Single by Koo De Tah

from the album Koo De Tah
- A-side: "Too Young for Promises"
- B-side: "Dancing (Towards the Stranger)"
- Released: June 1985
- Recorded: 1985
- Studio: Studios 301, Sydney
- Genre: Electronic music, Synth-pop
- Length: 4:02
- Label: Polygram Records
- Songwriter(s): Leon Berger
- Producer(s): Leon Berger, Doug Henderson

Koo De Tah singles chronology
|  | "Too Young for Promises" (1985) | "Body Talk" (1985) |

= Too Young for Promises =

"Too Young for Promises" is a song written by Leon Berger and recorded by the Australian band Koo De Tah.

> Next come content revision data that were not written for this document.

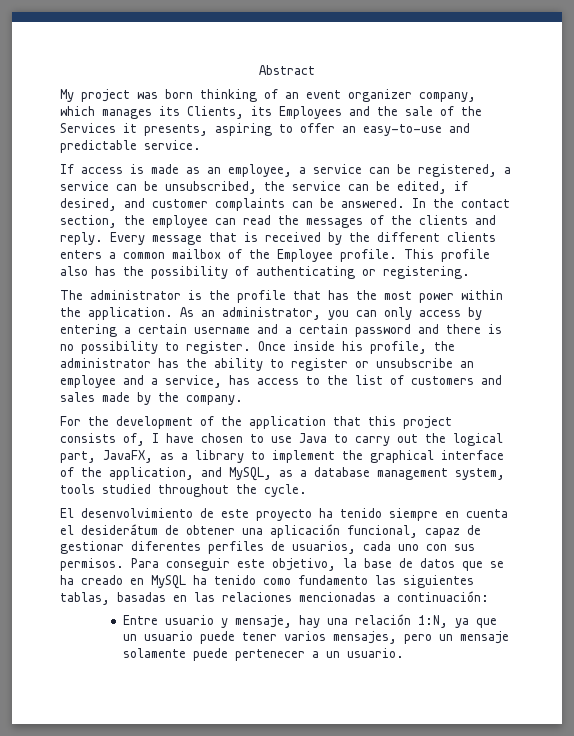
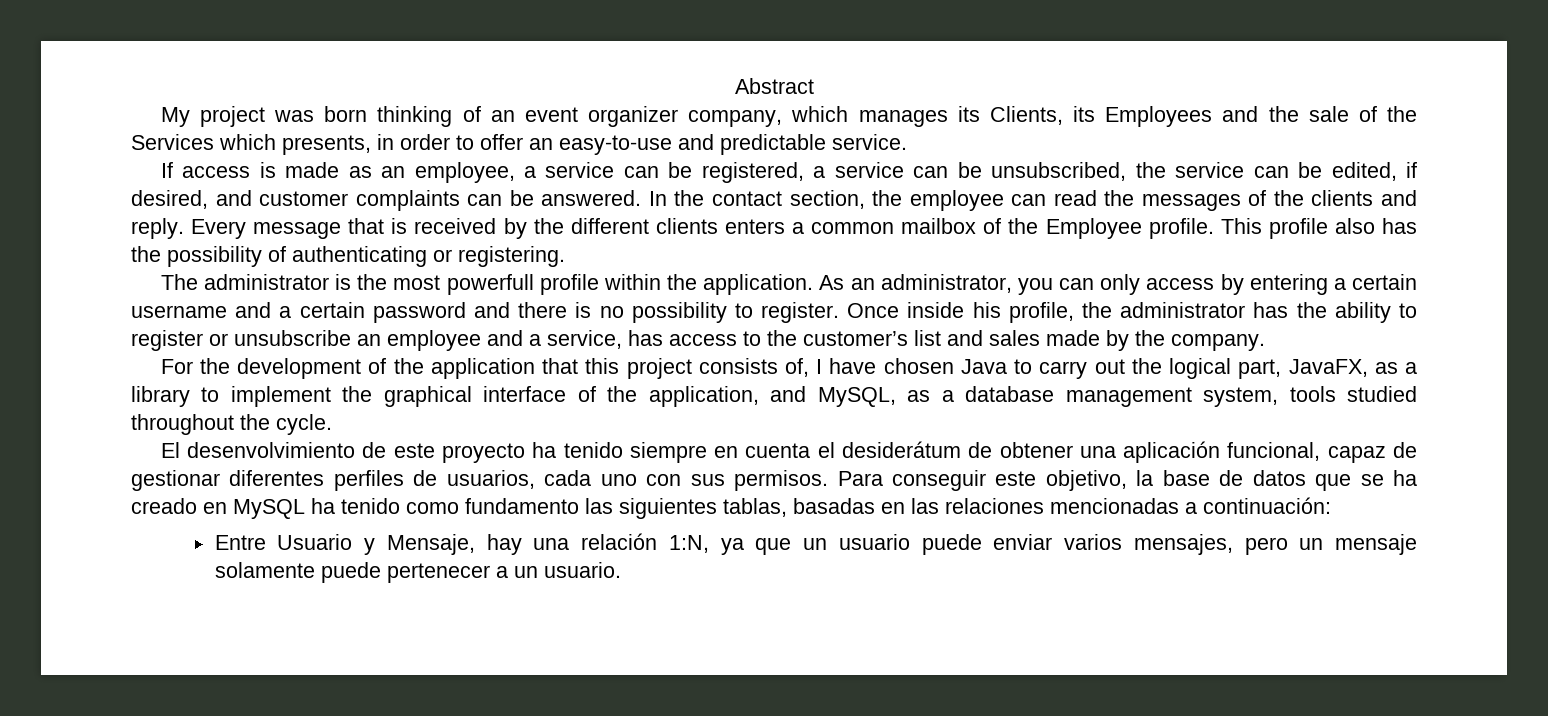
- My project was born thinking of an event organizer company, which manages its Clients, its Employees and the sale of the Services it presents, aspiring to offer an easy-to-use and predictable service.
+ My project was born thinking of an event organizer company, which manages its Clients, its Employees and the sale of the Services which presents, in order to offer an easy-to-use and predictable service.
- The administrator is the profile that has the most power within the application.
+ The administrator is the most powerfull profile within the application.
- Once inside his profile, the administrator has the ability to register or unsubscribe an employee and a service, has access to the list of customers and sales made by the company.
+ Once inside his profile, the administrator has the ability to register or unsubscribe an employee and a service, has access to the customer’s list and sales made by the company.
- For the development of the application that this project consists of, I have chosen to use Java to carry out the logical part, JavaFX, as a library to implement the graphical interface of the application, and MySQL, as a database management system, tools studied throughout the cycle.
+ For the development of the application that this project consists of, I have chosen Java to carry out the logical part, JavaFX, as a library to implement the graphical interface of the application, and MySQL, as a database management system, tools studied throughout the cycle.
- Entre usuario y mensaje, hay una relación 1:N, ya que un usuario puede tener varios mensajes, pero un mensaje solamente puede pertenecer a un usuario.
+ Entre Usuario y Mensaje, hay una relación 1:N, ya que un usuario puede enviar varios mensajes, pero un mensaje solamente puede pertenecer a un usuario.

It was released as the band's debut single in June 1985 and peaked at number 6 on the Australian Kent Music Report.

==Track listing==
- 7" Single (880 673-7)
- Side A "Too Young for Promises" - 4:02
- Side B "Dancing (Towards the Stranger)" - 3:35

- 12" Single (880 673-1)
- Side A "Too Young for Promises" (Extended Mix) - 6:52
- Side B "Dancing (Towards the Stranger)" (Dance Mix) - 5:23

==Charts==
===Weekly charts===

| Chart (1985) | Peak position |
|---|---|
| Australia (Kent Music Report) | 6 |
| New Zealand (Recorded Music NZ) | 48 |

===Year-end charts===

| Chart (1985) | Position |
|---|---|
| Australia (Kent Music Report) | 28 |

==Cover Versions==
- In 2012, StereoLove featuring Tina Cross covered the song.